▶ _Data under study_

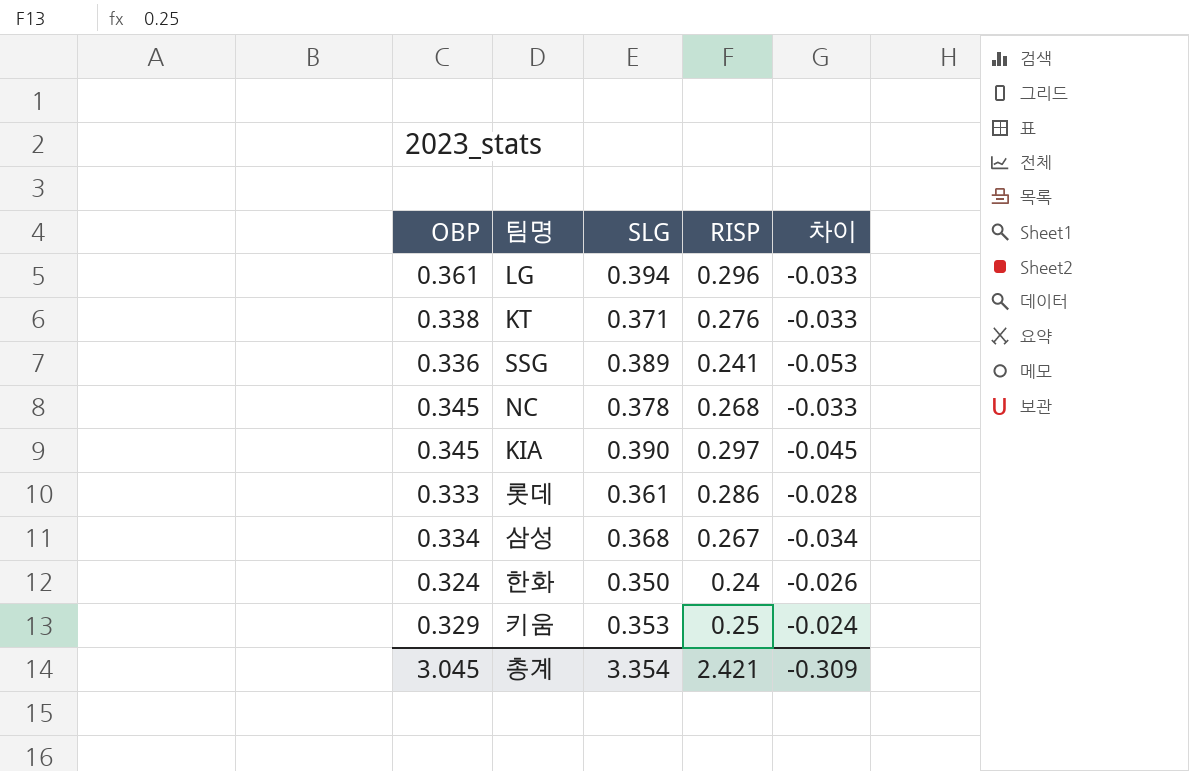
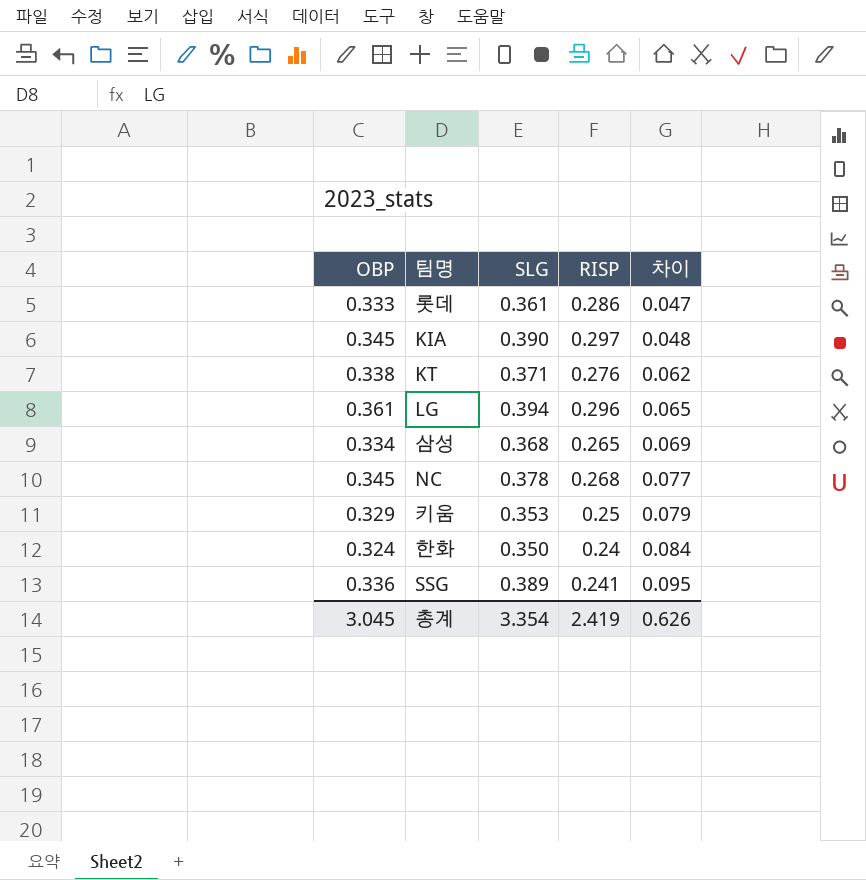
row order: none -> 차이 ascending
column 차이 | formula: [OBP] - [SLG] -> [OBP] - [RISP]
삼성 | RISP: 0.267 -> 0.265
총계 | RISP: 2.421 -> 2.419
총계 | 차이: -0.309 -> 0.626

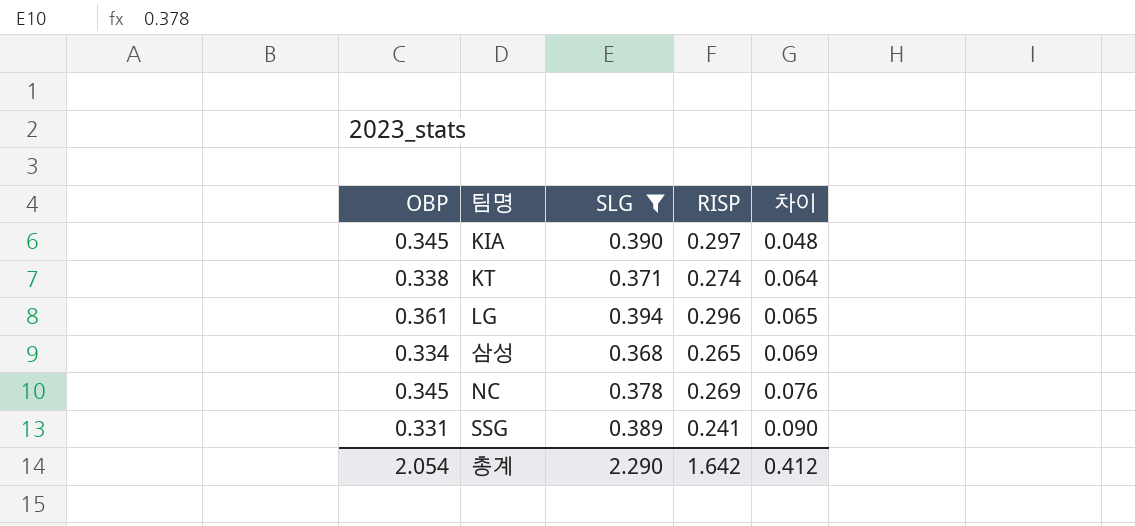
filter: none -> SLG >= 0.368
KT | RISP: 0.276 -> 0.274
KT | 차이: 0.062 -> 0.064
NC | RISP: 0.268 -> 0.269
NC | 차이: 0.077 -> 0.076
SSG | OBP: 0.336 -> 0.331
SSG | 차이: 0.095 -> 0.090
총계 | OBP: 3.045 -> 2.054
총계 | SLG: 3.354 -> 2.290
총계 | RISP: 2.419 -> 1.642
총계 | 차이: 0.626 -> 0.412

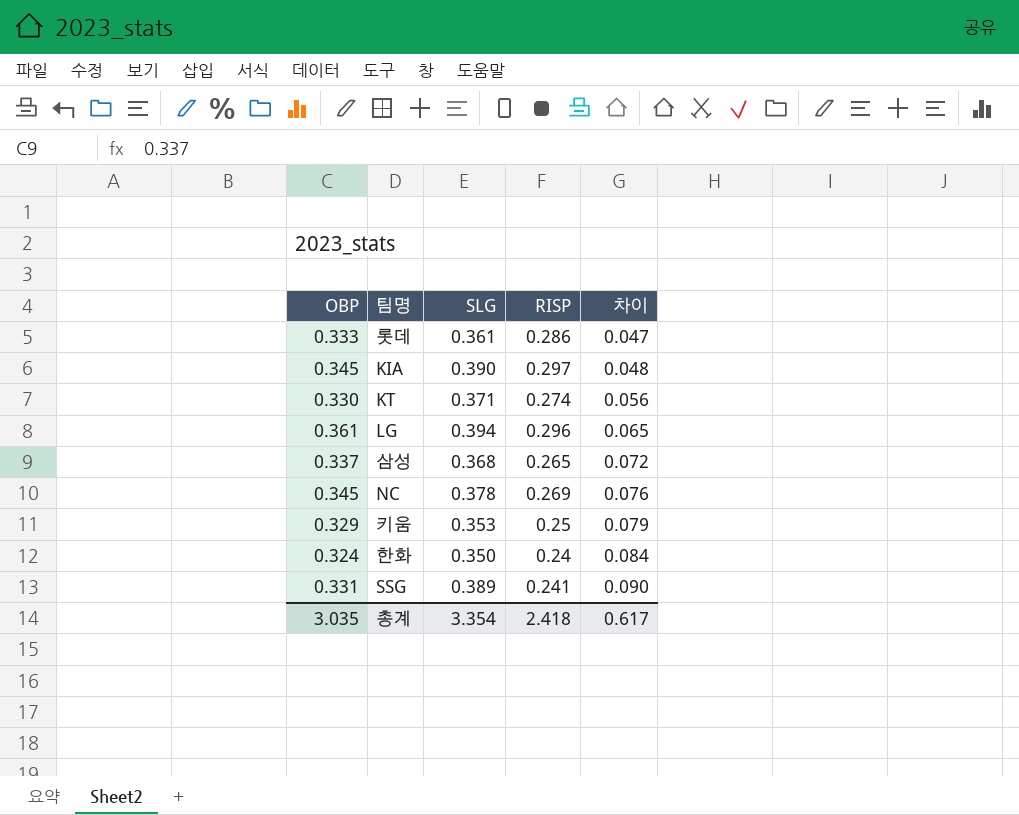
filter: SLG >= 0.368 -> none
KT | OBP: 0.338 -> 0.330
KT | 차이: 0.064 -> 0.056
삼성 | OBP: 0.334 -> 0.337
삼성 | 차이: 0.069 -> 0.072
총계 | OBP: 2.054 -> 3.035
총계 | SLG: 2.290 -> 3.354
총계 | RISP: 1.642 -> 2.418
총계 | 차이: 0.412 -> 0.617

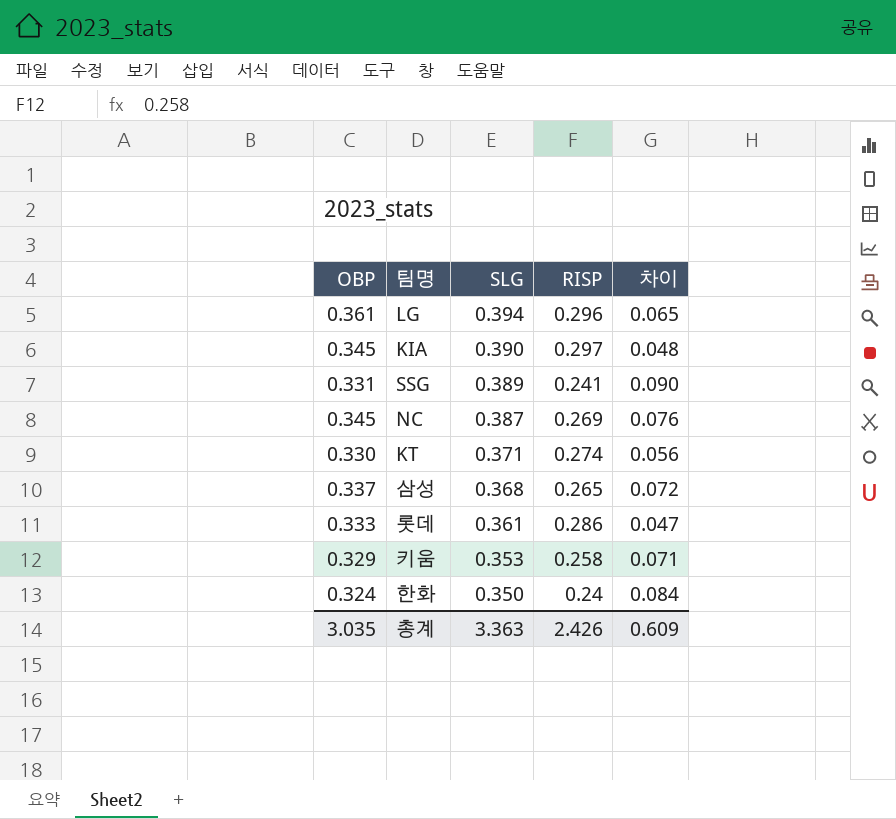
row order: 차이 ascending -> SLG descending
NC | SLG: 0.378 -> 0.387
키움 | RISP: 0.25 -> 0.258
키움 | 차이: 0.079 -> 0.071
총계 | SLG: 3.354 -> 3.363
총계 | RISP: 2.418 -> 2.426
총계 | 차이: 0.617 -> 0.609

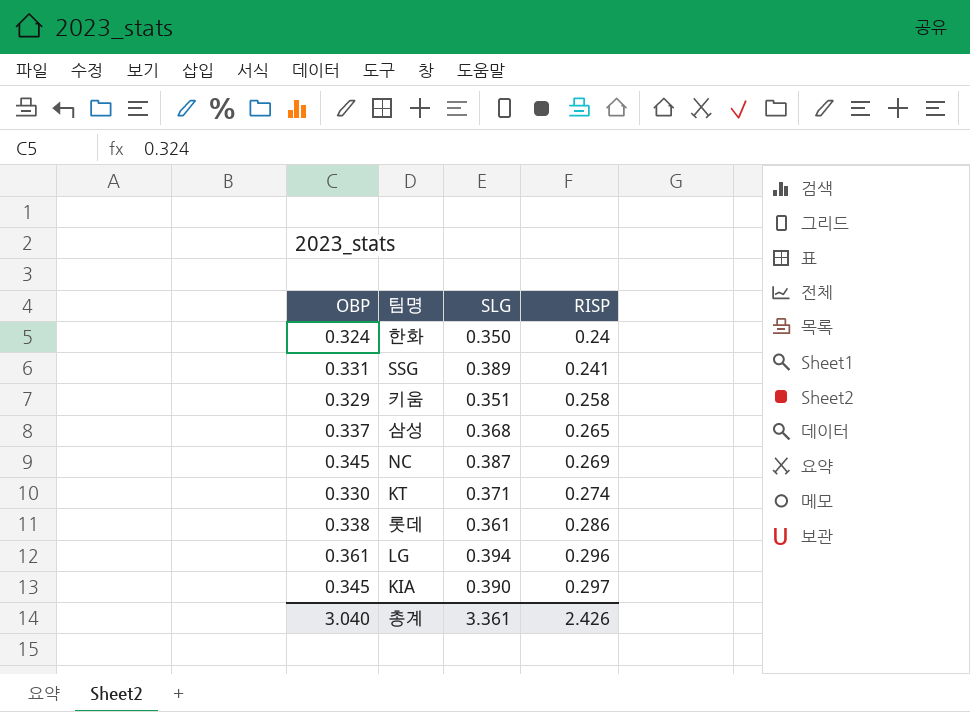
row order: SLG descending -> RISP ascending
column 차이 | formula: [OBP] - [RISP] -> none
키움 | SLG: 0.353 -> 0.351
롯데 | OBP: 0.333 -> 0.338
총계 | OBP: 3.035 -> 3.040
총계 | SLG: 3.363 -> 3.361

▶ _Assignment_
Set down the whole listing word for word, omitting the pictures.

▶ _Answer to the problem_
row order: none -> 차이 ascending
column 차이 | formula: [OBP] - [SLG] -> [OBP] - [RISP]
삼성 | RISP: 0.267 -> 0.265
총계 | RISP: 2.421 -> 2.419
총계 | 차이: -0.309 -> 0.626

filter: none -> SLG >= 0.368
KT | RISP: 0.276 -> 0.274
KT | 차이: 0.062 -> 0.064
NC | RISP: 0.268 -> 0.269
NC | 차이: 0.077 -> 0.076
SSG | OBP: 0.336 -> 0.331
SSG | 차이: 0.095 -> 0.090
총계 | OBP: 3.045 -> 2.054
총계 | SLG: 3.354 -> 2.290
총계 | RISP: 2.419 -> 1.642
총계 | 차이: 0.626 -> 0.412

filter: SLG >= 0.368 -> none
KT | OBP: 0.338 -> 0.330
KT | 차이: 0.064 -> 0.056
삼성 | OBP: 0.334 -> 0.337
삼성 | 차이: 0.069 -> 0.072
총계 | OBP: 2.054 -> 3.035
총계 | SLG: 2.290 -> 3.354
총계 | RISP: 1.642 -> 2.418
총계 | 차이: 0.412 -> 0.617

row order: 차이 ascending -> SLG descending
NC | SLG: 0.378 -> 0.387
키움 | RISP: 0.25 -> 0.258
키움 | 차이: 0.079 -> 0.071
총계 | SLG: 3.354 -> 3.363
총계 | RISP: 2.418 -> 2.426
총계 | 차이: 0.617 -> 0.609

row order: SLG descending -> RISP ascending
column 차이 | formula: [OBP] - [RISP] -> none
키움 | SLG: 0.353 -> 0.351
롯데 | OBP: 0.333 -> 0.338
총계 | OBP: 3.035 -> 3.040
총계 | SLG: 3.363 -> 3.361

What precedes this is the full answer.